SAGE ;login: - On Reliability - Networks and Services

On Reliability—Networks and Services

John Sellens has recently joined the Network Engineering group at UUNET Canada in Toronto, after 11 years as a system administrator and project leader at the University of Waterloo.

This issue's "reliability" article is concerned with network and network service planning. This includes such things as routers, switches, cabling, leased lines, and servers for such things as mail, DNS, and file service.

Once again, it is important to understand what you want to accomplish before you set out to accomplish it: recall the ideas of service levels, risk evaluation, costs of failures, etc. (and if you don't recall them, you may wish to see the articles in the June and August issues). In this article, I'll point out a few places that tend to be "single points of failure" and try to suggest ways to deal with them. And remember, if reliability is to increase, so are cost and complexity — work to find the balance that is best for your organization.

Network Topology and Components

Let's talk a little bit about network topology—the physical layout of the cables, routers, hubs, etc. that make up the "skeleton" of your network (if the main part of a network is the "backbone," I figure that it's fair to call the whole shebang the "skeleton").

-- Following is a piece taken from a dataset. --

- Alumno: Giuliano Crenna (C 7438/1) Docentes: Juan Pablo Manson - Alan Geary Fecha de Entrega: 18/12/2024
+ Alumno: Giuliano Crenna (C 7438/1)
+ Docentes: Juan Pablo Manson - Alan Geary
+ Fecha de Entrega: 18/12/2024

If you're a small organization and everyone fits on one floor of a typical office building, your layout is likely going to be pretty straightforward. All the routing and repeating hardware will end up in your single wiring closet (which, for this size of network, may actually be a closet), with a single connection to your internet service provider (ISP). While you don't have a lot of reliability choices in this instance, there are a number of things that you can do to help you recover quickly when a failure happens, and many of these tactics can be applied to local hubs in much larger networks.

Office Wiring Drops

I have three suggestions for your office drops: use quality components (i.e., "Cat 5" wiring, terminations, punch downs, etc.), install them carefully and within specifications (i.e., length limits, etc.), and install spares, because some wires and connectors will eventually fail, and it's much nicer when you can just switch people to the next port to get them working again. You should also be careful where cables are run in the offices or cubicles. This is not just a safety thing; you don't want people walking on or tripping over your nice, new cables either. You should probably consider hiring an outside contractor to do your wiring instead of trying to do it yourself. It will probably get done faster, and better, and you'll have a written guarantee and someone else to point the finger at when things don't work.

Local Hubs and Repeaters

Whether you choose fancy-shmancy smart hubs with all sorts of whiz-bang remote management features, or the dumbest, plainest hubs you can find to minimize the number of things that can go wrong, try to:

standardize on one model or brand
maintain a good relationship with your supplier
keep a spare or two on hand

Make sure you have spare ports available in case a single port or group of ports goes bad. If your main file/mail/Web/doom server is the only fast Ethernet device you have, make sure you have a spare fast Ethernet port to use if the one in use goes bad. (If your organization is like most, you'll need extra repeater ports eventually anyway. Just remember to buy more repeaters when you start running out of ports!) Cascading hubs, where a number of slave modules are daisy chained off a single master, can be attractive if you need managed hubs, but make sure you're not left completely dead in the water when the master module fails.

Local Routers

If you're a small office, you may have only a single network, and your only router may be for your (single) connection to the outside world via your ISP. Routers tend to be relatively expensive, so it may not be financially practical to keep a spare on hand. If you have only one or a few routers, see if you can strike a deal with your ISP or router vendor (and you do have only one router vendor, don't you?) for quick replacement in case of failure, or, at the very least, purchase a maintenance contract that guarantees you overnight (or faster) delivery of a replacement. If not, be prepared to be cut off from the rest of the world at some point.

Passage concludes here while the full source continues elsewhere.